MORE ON MEDICAL COSTS – One dear brother responded regarding eye injections he receives that cost $4,000 each. OUCH! I just found an article from an Oct. 20th U. S. News & World Report Titled “Is Healthcare Armageddon Next?” by Bernadine Healy, M.D. with the following: “ Clueless Doctors are largely clueless about the cost of care they prescribe or its implications for a patients personal finances and, until serious illness strikes, patients often are, too. But any good doc can tell you lower cost does not necessarily mean lower quality. A study led by John Wennberg at the Dartmouth Institute for health Policy and clinical Practice found that the cost of care for comparable patients during the last two years of life at the 18 hospitals in the 2007 U.S. News “Best Hospitals” honor roll ranged from $34,372 to $71,637 with the lowest-cost centers ranking at the top. The report concludes, “More is not better.” This expresses the same conclusions I have personally come too. The article would be worth looking up at the library. The point of the article tells of the new medicines and procedures and their cost are heading us toward a medical Armageddon in the title of the article. I won’t quote more but these increasing costs are leading the insurance companies, etc. to a tremendous crisis.
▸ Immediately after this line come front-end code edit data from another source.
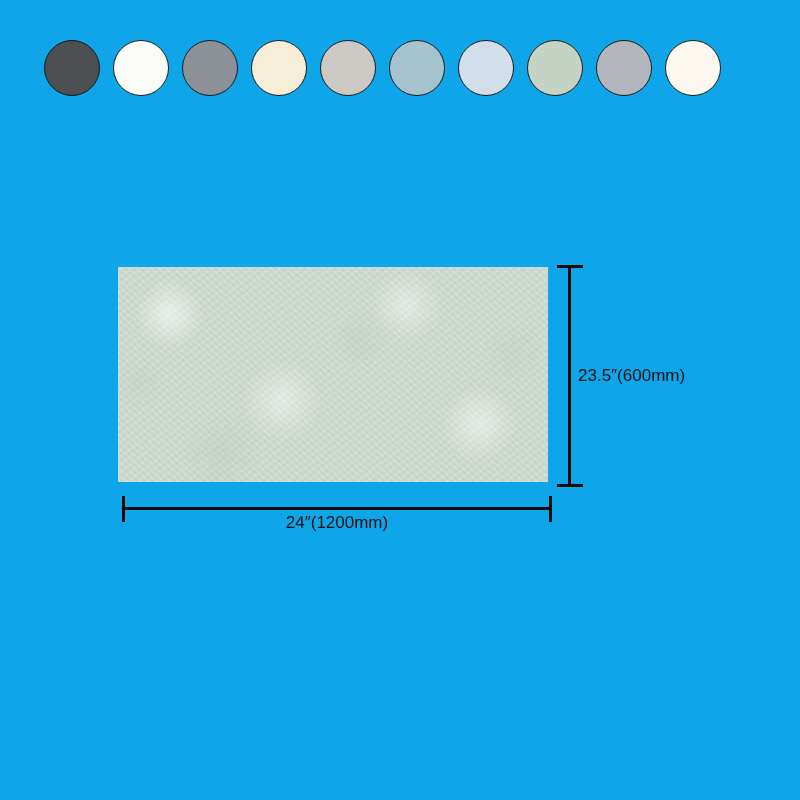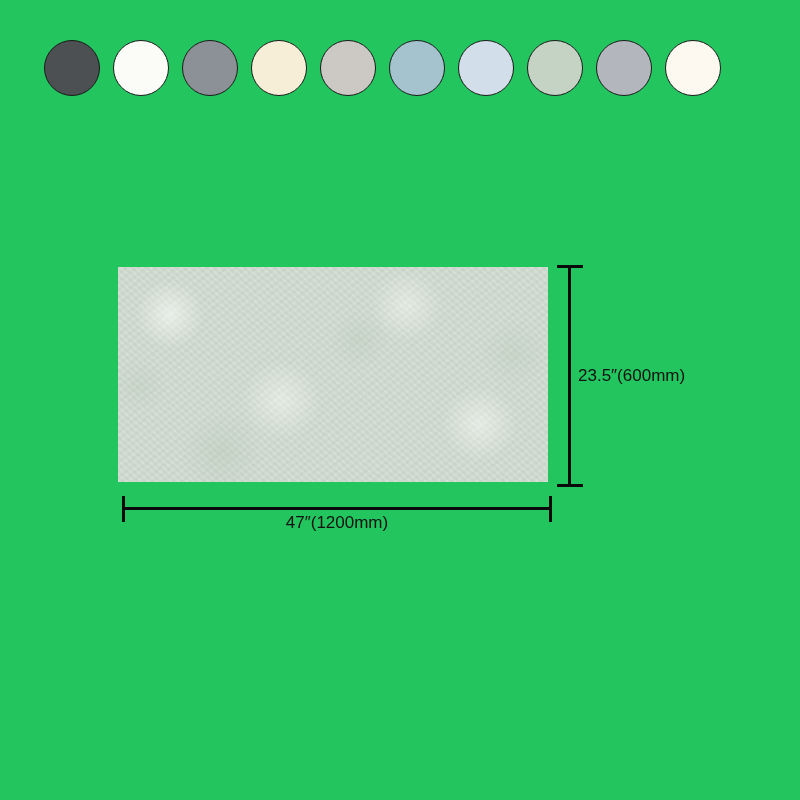--- a/index.html
+++ b/index.html
@@ -153,21 +153,21 @@
     text-align: center;
     font-size: 17px;
     line-height: 20px;
     color: #111111;
     white-space: nowrap;
   }
 </style>
 </head>
 <body>
 
-<div id="page" style="background-color: #22c55e; text-decoration: underline;">
+<div id="page" style="background-color: #0ea5e9; text-decoration: underline;">
 
   <div class="swatch-strip">
 
     <div class="swatch" style="left: 44px; background-color: rgb(76, 80, 82); border-color: rgb(26, 26, 26);" title="charcoal-grey"></div>
     <div class="swatch" style="left: 113px; background-color: rgb(251, 251, 248); border-color: rgb(26, 26, 26);" title="off-white"></div>
     <div class="swatch" style="left: 182px; background-color: rgb(139, 145, 150); border-color: rgb(26, 26, 26);" title="medium-grey"></div>
     <div class="swatch" style="left: 251px; background-color: rgb(247, 238, 215); border-color: rgb(26, 26, 26);" title="cream-beige"></div>
     <div class="swatch" style="left: 320px; background-color: rgb(204, 201, 196); border-color: rgb(26, 26, 26);" title="warm-light-grey"></div>
     <div class="swatch" style="left: 389px; background-color: rgb(165, 194, 207); border-color: rgb(26, 26, 26);" title="steel-blue"></div>
     <div class="swatch" style="left: 458px; background-color: rgb(210, 223, 234); border-color: rgb(26, 26, 26);" title="pale-blue"></div>
@@ -182,17 +182,17 @@
     <div class="tile" style="background-color: rgb(206, 217, 206);"></div>
 
     <div class="dim-cap-v-top" style="background-color: rgb(10, 10, 10);"></div>
     <div class="dim-line-v" style="background-color: rgb(10, 10, 10);"></div>
     <div class="dim-cap-v-bottom" style="background-color: rgb(10, 10, 10);"></div>
     <div class="dim-label-height">23.5″(600mm)</div>
 
     <div class="dim-cap-h-left" style="background-color: rgb(10, 10, 10);"></div>
     <div class="dim-line-h" style="background-color: rgb(10, 10, 10);"></div>
     <div class="dim-cap-h-right" style="background-color: rgb(10, 10, 10);"></div>
-    <div class="dim-label-width">47″(1200mm)</div>
+    <div class="dim-label-width">24″(1200mm)</div>
 
   </div>
 
 </div>
 
 </body></html>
CHURCH MUSIC FROM THE PAST – I was thinking back to our first church plant in Federal Way, Washington. Our little church group was like family and we had some rather informal services (I think we have become too formal in many of our churche. Roland Barnes was a Boeing Engineer and he also enjoyed playing his violin. Occasionally he would bring his violin to the evening service and played it while we sang some old favorite hymn and choruses. Did you ever try to out sing a violin? You can’t do it! That stringed instrument always comes out on top, above all the voices singing along with it. Our song services were longer then and the people sang enthusiastically. What has happened to those joyous times? We also had a lady that still corresponds with me via e-mails. She played the piano and marimba. I remember her keeping after all of us that had played instruments into bringing them to the evening service and we tried playing together during the song service. I even got out my old clarinet and played with them. That was the time I learned some of our instruments didn’t fit with the hymnal and we had to get separate music to be able to play the music in the hymnals, including my clarinet. Anyway, we had great times in those days and it seemed to me it got the people in a good spirit to receive and follow the messages I preached after all that music shared together. (Thanks Jeanne.) To realize that little church no longer exists because of assorted problems that followed and someone that came along and took it out of our GARBC Fellowship is heart rending.